На одной из стен гостиной висел набор тарелок с классическим сине-золотым санкт-петербургским орнаментом и диплом новосибирского технического института. В комнате имелся также старый карболитовый радиоприемник — выкрашенное под красное дерево сооружение размером с сундук и даже с крышкой сверху. На книжной полке стояли две обрамленные черно-белые фотографии. На одной молодая пара сидела под ветром на камнях у моря — женщина смотрела, смеясь, на мужчину, он, рано облысевший, смотрел сквозь серьезные очки в объектив.
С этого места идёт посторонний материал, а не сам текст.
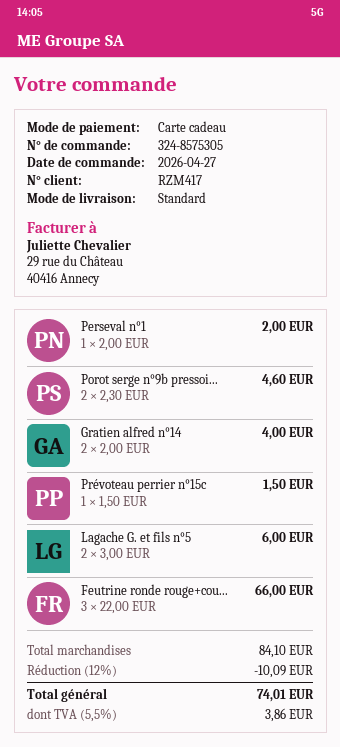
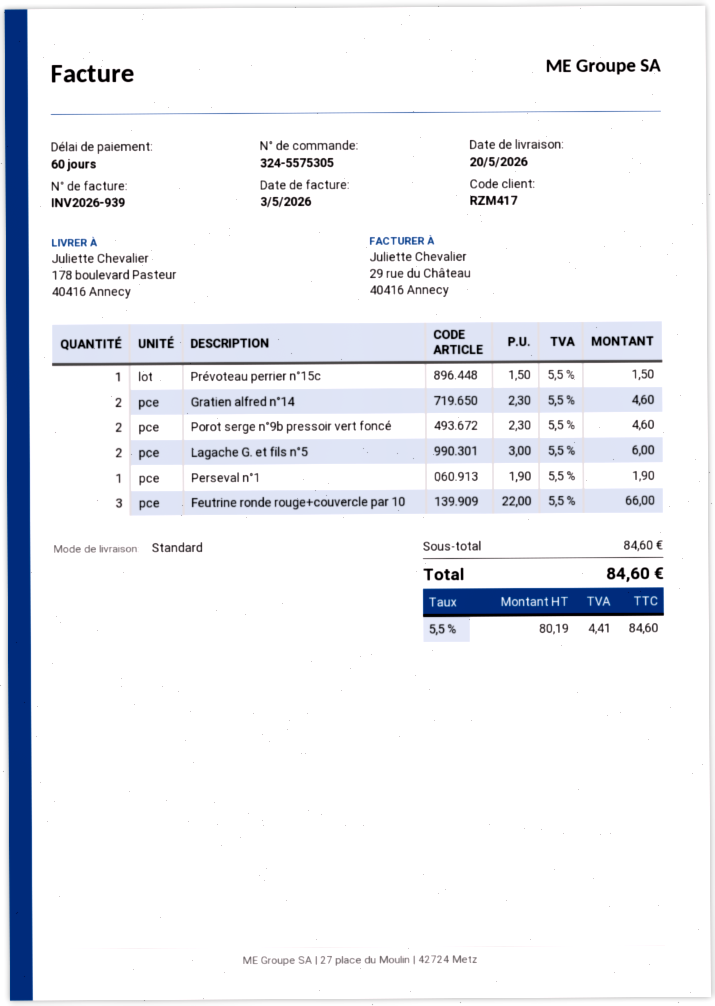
order number: 324-8575305 -> 324-5575305
Perseval n°1: 1 x 2.00 = 2.00 -> 1 x 1.90 = 1.90
Gratien alfred n°14: 2 x 2.00 = 4.00 -> 2 x 2.30 = 4.60
subtotal: 84.10 -> 84.60
discount: 12% = 10.09 -> none
tax: 5.5% = 3.86 -> 5.5% = 4.41
total: 74.01 -> 84.60

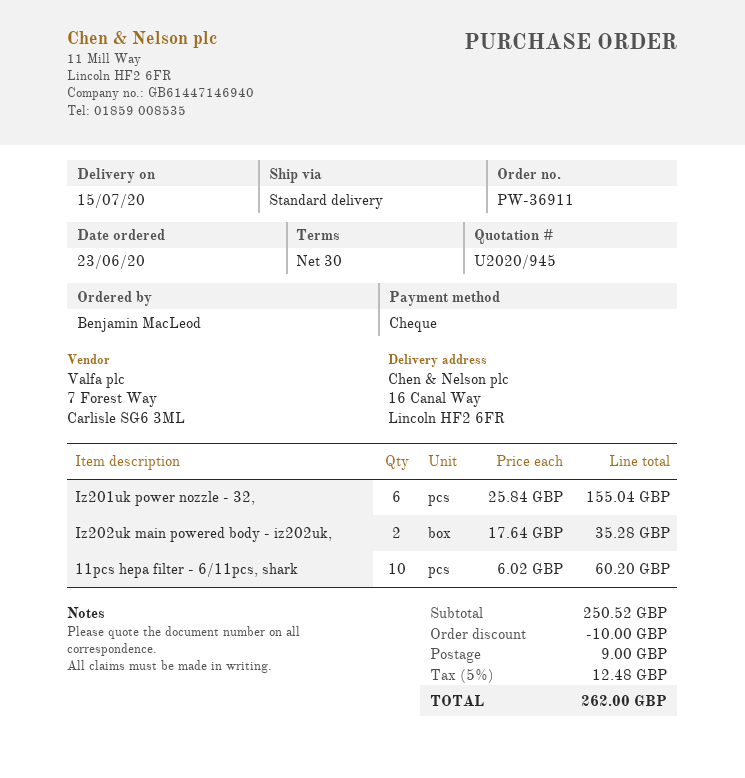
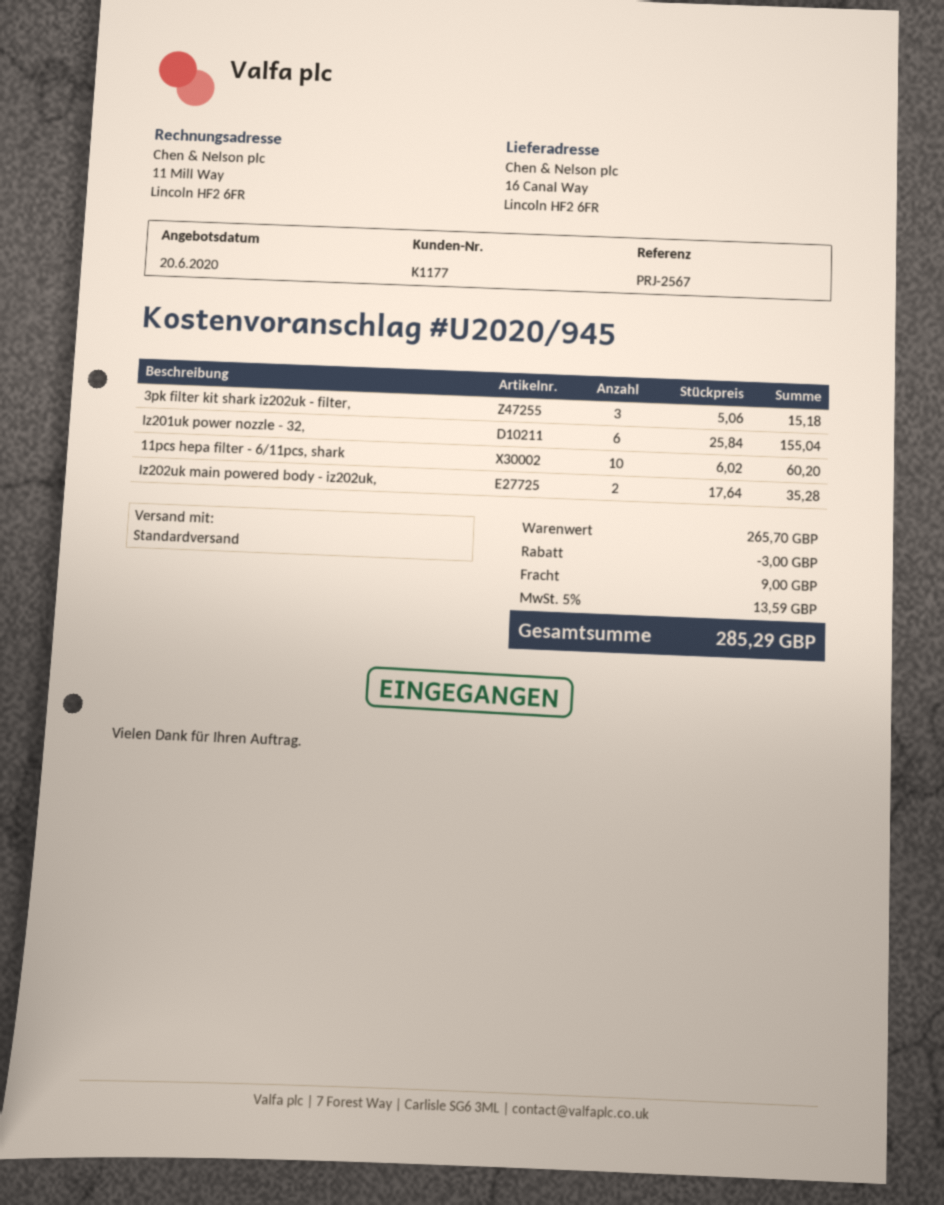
3pk filter kit shark iz202uk - filter,: none -> 3 x 5.06 = 15.18
subtotal: 250.52 -> 265.70
discount: 10.00 -> 3.00
tax: 5% = 12.48 -> 5% = 13.59
total: 262.00 -> 285.29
Выглядели они такими счастливыми, какими, по моим представлениям, советским людям быть не полагалось. В нижнем правом углу фотографии имелась белая, якобы от руки сделанная надпись: «Ялта, 1956». На другом снимке девушка стояла в чем-то вроде сильно увеличенного беличьего колеса, вцепившись руками в его обод, исполняя, по-видимому, одновременно с другими девушками некое гимнастическое упражнение: на снимке различались еще два таких же колеса с физкультурницами внутри. Склонившись к снимку и вглядевшись, я понял — это та же девушка, что и на приморской фотографии, разве что на этой она несколькими годами моложе. Бедра ее обтягивало подобие теннисных трусиков, куда более сексуальных, чем им, наверное, полагалось быть; девушка широко улыбалась. Так это наша хозяйка, дошло наконец-то до моей склоненной головы, — Татьяна Владимировна.
На письменном столе за буфетом я увидел еще одно фото — того же мужчины в очках, только постарше, — на фото он сидел за этим же самом письменным столом с аккуратной стопкой каких-то бумаг, пепельницей и старомодным дисковым телефонным аппаратом. Он наполовину отвернулся от стола, чтобы взглянуть в объектив, — похоже, документы, с которыми он работал, были слишком важны, чтобы совсем забыть о них.